In William Golding's Lord of the Flies, Simon is the character who is closest to understanding that the "beast" the rest of the boys fear is actually them. After he makes the discovery, he tries to tell the others. Unfortunately, his timing is awful, and he crawls (because he is weak at the time) into a chanting circle of all the other boys who are reenacting their latest successful pig killing. It is dark and stormy on top of the mountain, and the boys are all (even Ralph and Piggy) caught up in the frenzy and kill Simon as if he were a pig they had surrounded at a hunt.
Your question implies that none of the boys are aware of the significance of having helped murder Simon, one of their own; in fact, it seems clear that at least some of them are quite aware of what they did and what it means. Ralph, in particular, knows.
The morning after the incident, Ralph and Piggy wake up on the beach and do not even mention what happened to Simon for quite a long time. Finally Ralph broaches the subject but Piggy does not want to discuss it. Finally Ralph speaks the word he has been thinking:
“That was murder.”
“You stop it!” said Piggy, shrilly. “What good’re you doing talking like that?”
He jumped to his feet and stood over Ralph.
“It was dark. There was that—that bloody dance. There was lightning and thunder and rain. We was scared!”
“I wasn’t scared,” said Ralph slowly, “I was—I don’t know what I was.”
“We was scared!” said Piggy excitedly. “Anything might have happened. It wasn’t—what you said.”
Samneric are also obviously ashamed (because they are aware) of what happened last night, but they insist that they were not even there--despite the fact that all of them know this is a lie.

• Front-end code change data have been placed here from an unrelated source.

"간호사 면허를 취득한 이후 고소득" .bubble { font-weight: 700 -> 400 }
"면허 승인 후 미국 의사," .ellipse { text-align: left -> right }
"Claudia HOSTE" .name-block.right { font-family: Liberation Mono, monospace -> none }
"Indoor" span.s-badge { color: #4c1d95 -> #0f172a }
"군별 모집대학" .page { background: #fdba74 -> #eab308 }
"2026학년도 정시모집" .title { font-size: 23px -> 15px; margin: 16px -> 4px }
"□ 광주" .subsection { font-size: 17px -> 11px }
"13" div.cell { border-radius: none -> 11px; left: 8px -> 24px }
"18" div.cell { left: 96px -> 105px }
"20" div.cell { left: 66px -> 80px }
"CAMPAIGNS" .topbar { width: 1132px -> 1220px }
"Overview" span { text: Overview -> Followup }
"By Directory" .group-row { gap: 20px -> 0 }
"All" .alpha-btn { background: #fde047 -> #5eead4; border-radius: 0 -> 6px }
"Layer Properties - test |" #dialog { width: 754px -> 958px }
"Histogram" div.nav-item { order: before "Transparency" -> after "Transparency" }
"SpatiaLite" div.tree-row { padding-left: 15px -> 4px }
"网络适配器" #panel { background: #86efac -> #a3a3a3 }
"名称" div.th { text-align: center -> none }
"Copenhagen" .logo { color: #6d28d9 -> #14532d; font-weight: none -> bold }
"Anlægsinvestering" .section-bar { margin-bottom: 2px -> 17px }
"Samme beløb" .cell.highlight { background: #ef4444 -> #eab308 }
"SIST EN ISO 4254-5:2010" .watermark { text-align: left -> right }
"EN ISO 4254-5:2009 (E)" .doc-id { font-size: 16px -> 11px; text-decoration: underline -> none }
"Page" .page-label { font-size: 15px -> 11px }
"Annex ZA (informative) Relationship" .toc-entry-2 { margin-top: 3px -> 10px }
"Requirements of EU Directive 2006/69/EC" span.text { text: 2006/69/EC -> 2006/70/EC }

Piggy is the intellectual, and Golding says he was "searching for a formula" to excuse or justify what happened to Simon. Nothing Piggy tries works with Ralph; he is perfectly aware that he and Piggy helped murder their friend.
“It was an accident,” said Piggy suddenly, “that’s what it was. An accident.” His voice shrilled again. “Coming in the dark—he hadn’t no business crawling like that out of the dark. He was batty. He asked for it.” He gesticulated widely again. “It was an accident.”
Ralph is still unmoved but says that he is now "frightened. Of us." He wants to go home, afraid of what they are all becoming. Perhaps the other boys are in denial or do not even realize exactly what happened to Simon, but Ralph knows and he understands that Simon's death means others may be killed--and of course he knows that he and Piggy will be the next targets.